-------- Material for this task --------

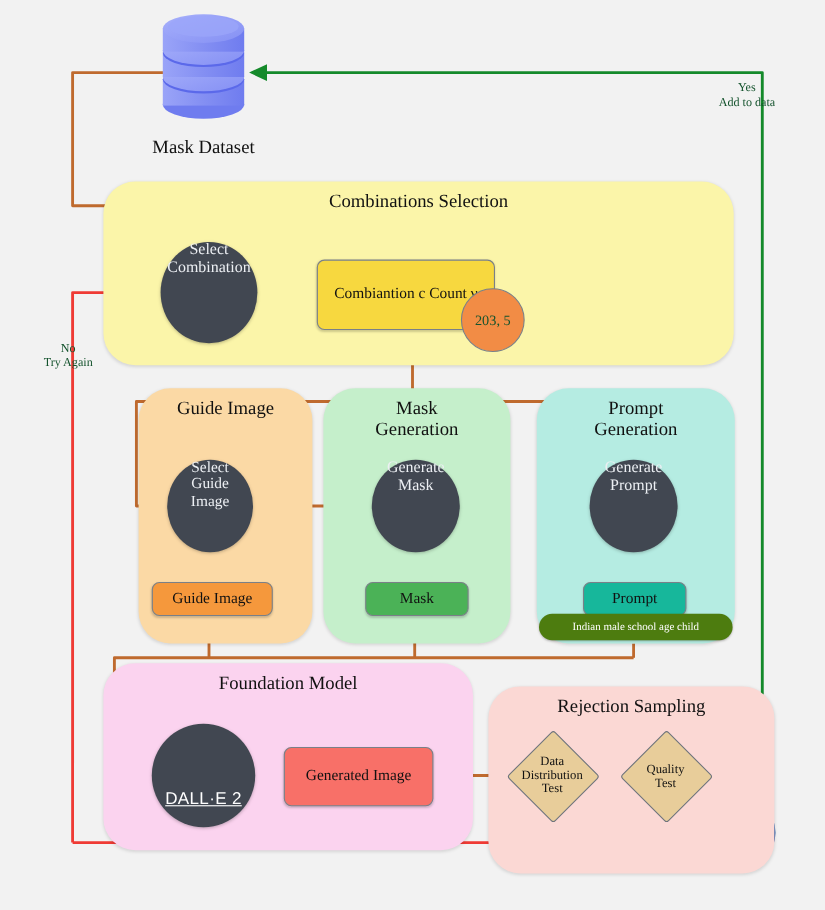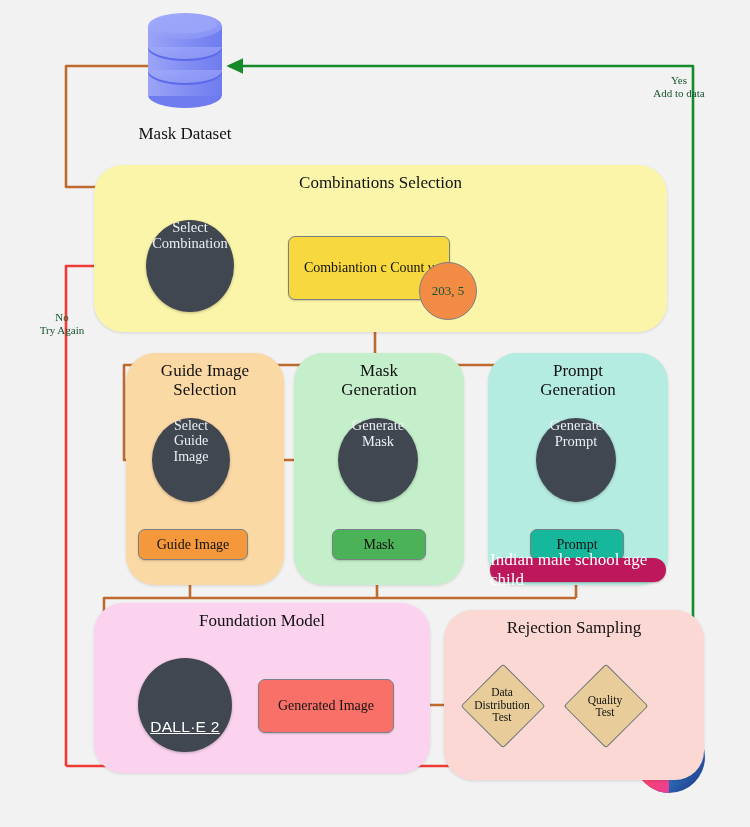--- a/index.html
+++ b/index.html
@@ -48,22 +48,22 @@
     transform:rotate(45deg);border-radius:3px;
   }
   .diamond-label{
     position:absolute;display:flex;align-items:center;justify-content:center;
     text-align:center;font-size:11.5px;color:#111;line-height:1.08;
   }
 
   .edge-label{position:absolute;text-align:center;font-size:11px;color:#14532d;line-height:1.2;}
   .node-caption{position:absolute;text-align:center;font-size:17px;color:#111;}
   .pill{
-    position:absolute;border-radius:16px;background:#be185d;
-    color:#fff;font-size:17px;display:flex;align-items:center;justify-content:center;
+    position:absolute;border-radius:16px;background:#4d7c0f;
+    color:#fff;font-size:10px;display:flex;align-items:center;justify-content:center;
     box-shadow:0 1px 2px rgba(0,0,0,.25);
   }
   .dalle-label{
     position:absolute;left:0;right:0;text-align:center;
     font-family:"Liberation Sans",sans-serif;font-size:15.5px;
     color:#fff;letter-spacing:.3px;text-decoration:underline;
   }
 </style>
 </head>
 <body>
@@ -232,21 +232,20 @@
     <div>
       <span>Combiantion c</span>
       <span>Count γ</span>
     </div>
   </div>
   <div class="badge" style="left:419px;top:262px;width:56px;height:56px;">203, 5</div>
 
   <div class="panel" style="left:126px;top:353px;width:158px;height:232px;background:#fbd9a5;">
     <div class="panel-title">
       <div>Guide Image</div>
-      <div>Selection</div>
     </div>
   </div>
   <div class="circle" style="left:152px;top:418px;width:78px;height:84px;font-size:14px;">
     <div>
       <span>Select</span>
       <span>Guide</span>
       <span>Image</span>
     </div>
   </div>
   <div class="chip" style="left:138px;top:529px;width:108px;height:29px;background:#f5983c;">Guide Image</div>
@@ -281,21 +280,21 @@
   <div class="pill" style="left:490px;top:558px;width:176px;height:24px;">Indian male school age child</div>
 
   <div class="panel" style="left:94px;top:603px;width:336px;height:170px;background:#fbd3ef;">
     <div class="panel-title">Foundation Model</div>
   </div>
   <div class="circle" style="left:138px;top:658px;width:94px;height:94px;background:#414751;">
     <div class="dalle-label" style="top:60px;">DALL·E 2</div>
   </div>
   <div class="chip" style="left:258px;top:679px;width:134px;height:52px;background:#f87068;">Generated Image</div>
 
-  <div class="panel" style="left:444px;top:610px;width:260px;height:170px;background:#fbd8d4;">
+  <div class="panel" style="left:444px;top:624px;width:260px;height:170px;background:#fbd8d4;">
     <div class="panel-title">Rejection Sampling</div>
   </div>
 
   <div class="diamond" style="left:473px;top:676px;width:58px;height:58px;"></div>
   <div class="diamond-label" style="left:461px;top:684px;width:82px;height:42px;">
     <div>
       <div>Data</div>
       <div>Distribution</div>
       <div>Test</div>
     </div>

--------

Please copy every line from the entries that includes the word "Guide".

**Written answer:**
       <div>Guide Image</div>
       <span>Guide</span>
   <div class="chip" style="left:138px;top:529px;width:108px;height:29px;background:#f5983c;">Guide Image</div>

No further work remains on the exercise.